When a new species is discovered on the planet, people usually imagine a discovery process that is dangerous and remote in location. However, one scientist didn’t have to venture far from home to learn about a few new discoveries that has the science community spinning about a native grassland ecosystem in South Dakota.
Arachnid hunter Brian Patrick, an assistant professor of biology at Dakota Wesleyan University, is looking for creatures that are usually overlooked in the grasslands, and his work is making a mark in the scientific world. With help from partners like the South Dakota Department of Game, Fish and Parks and the University of South Dakota Biomedical Research Infrastructure Network, Patrick works with the Nebraska National Forest to conduct research on arachnids on the Fort Pierre National Grassland.
Two summers ago, Patrick discovered Theridion pierre, a tiny yellowish spider approximately one millimeter long. Recently he also unveiled two other dwarf spiders from genera Ceraticelus and Mermessus. Patrick hopes to have them named after his wife, Traci, and their daughter, Thea.

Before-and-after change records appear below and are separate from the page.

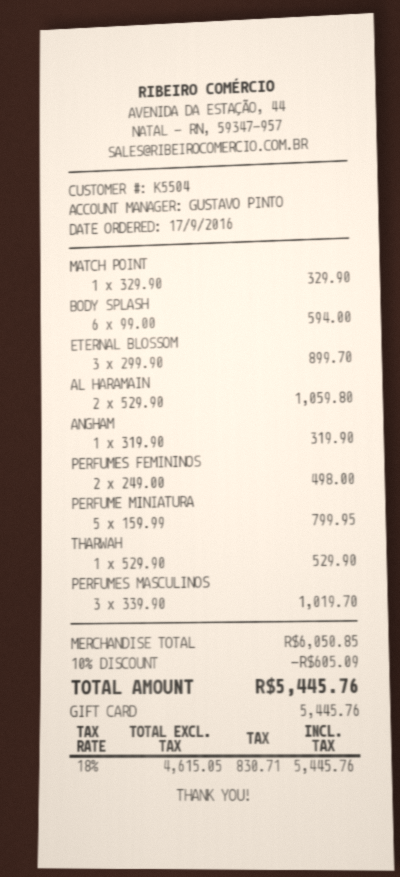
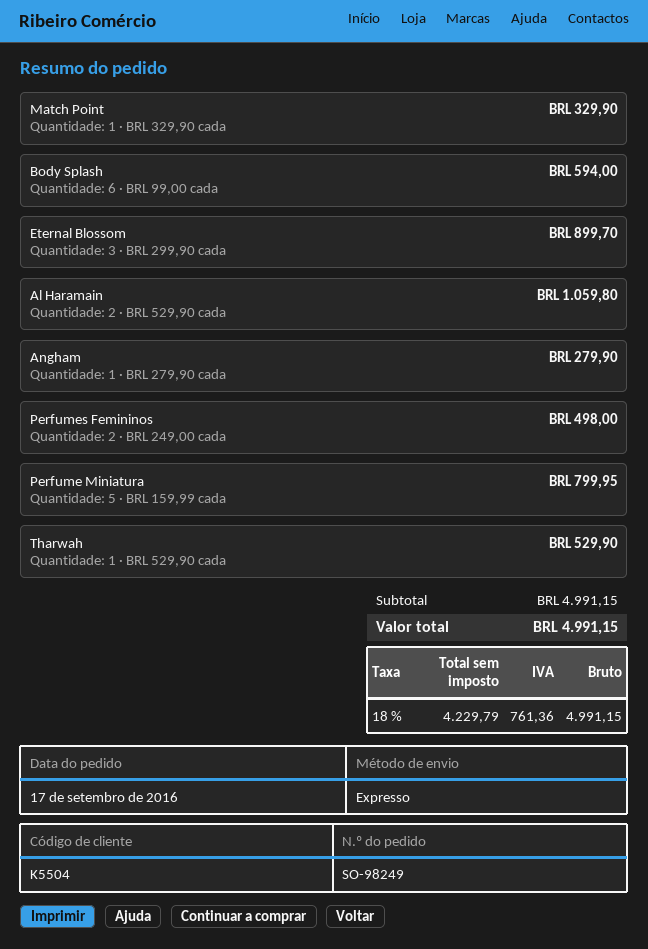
ANGHAM: 1 x 319.90 = 319.90 -> 1 x 279.90 = 279.90
PERFUMES MASCULINOS: 3 x 339.90 = 1019.70 -> none
subtotal: 6050.85 -> 4991.15
discount: 10% = 605.09 -> none
net: 4615.05 -> 4229.79
tax: 18% = 830.71 -> 18% = 761.36
total: 5445.76 -> 4991.15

What exactly does it take to catch a tiny spider amidst and below the long grasses of the Fort Pierre National Grassland?

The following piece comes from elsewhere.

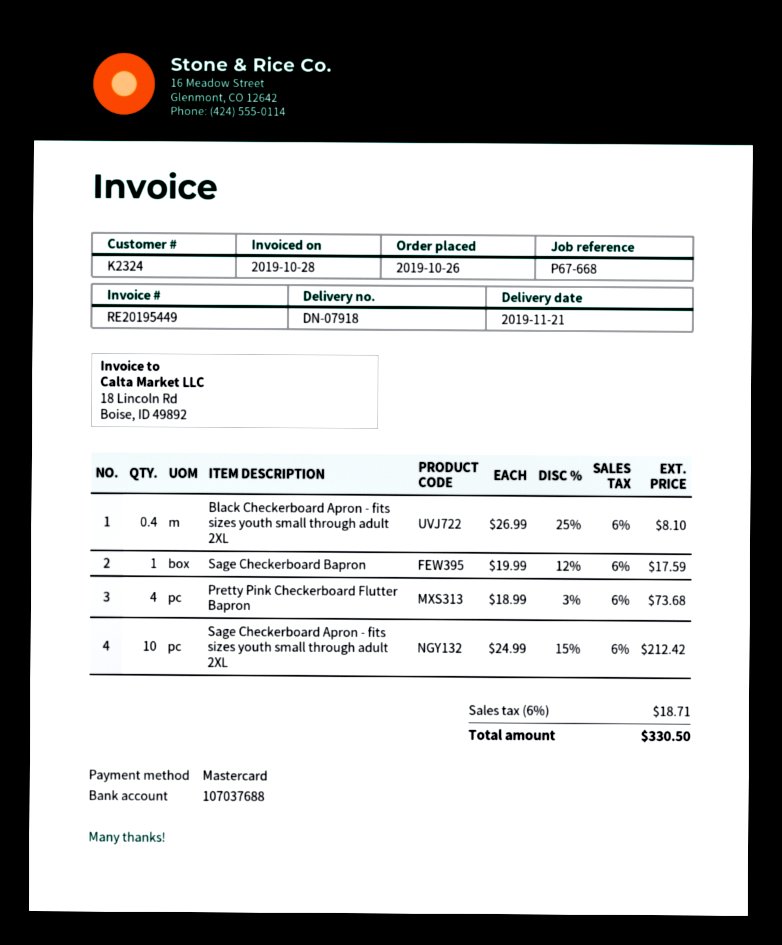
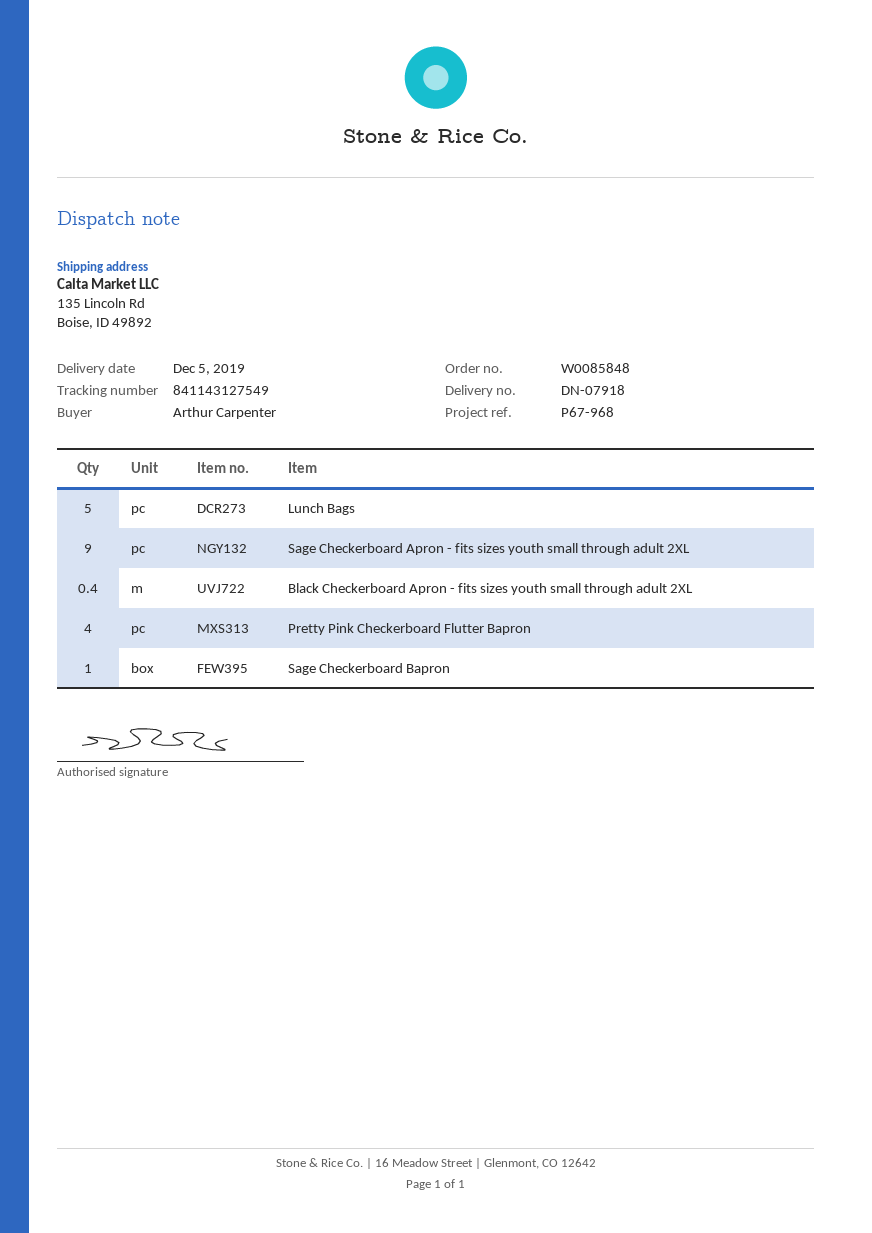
delivery date: 2019-11-21 -> 2019-12-05
reference: P67-668 -> P67-968
Sage Checkerboard Apron - fits sizes youth small through adult 2XL: 10 -> 9
Lunch Bags: none -> 5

On four different fields in the Fort Pierre National Grassland, Patrick and his crew used four trapping methods to collect unsuspecting invertebrates: pitfall traps which are cups placed into holes in the ground for bugs to fall into; ramp traps which are Ziploc containers in the ground with ramps leading into them; net-sweeping of vegetation; and sifting through dead grass and organic matter. Theridion pierre was frequently caught in these traps, while the other two species Patrick hopes to name were a little more scarce.
Once captured, the tricky part begins – identifying these small spiders by their eyes, leg spines, and even genitalia, all key identifiers that distinguish one species from another.
“I am not surprised that I am finding new species living in the Fort Pierre National Grassland,” said Patrick. “This particular type of northern mixed-grass prairie hasn’t been heavily sampled, and the protection and management of the land by the USDA Forest Service has helped maintain the integrity of this biologically unique ecosystem.”
Next summer, Patrick will continue his research on the grasslands. Aside from the Theridion pierre, Ceraticelus and Mermessus species, he believes he’s found an additional spider species during his studies. After the grasslands, he plans to head to northeast South Dakota to look for more spiders hiding out in the wetlands, prairie and tree belts.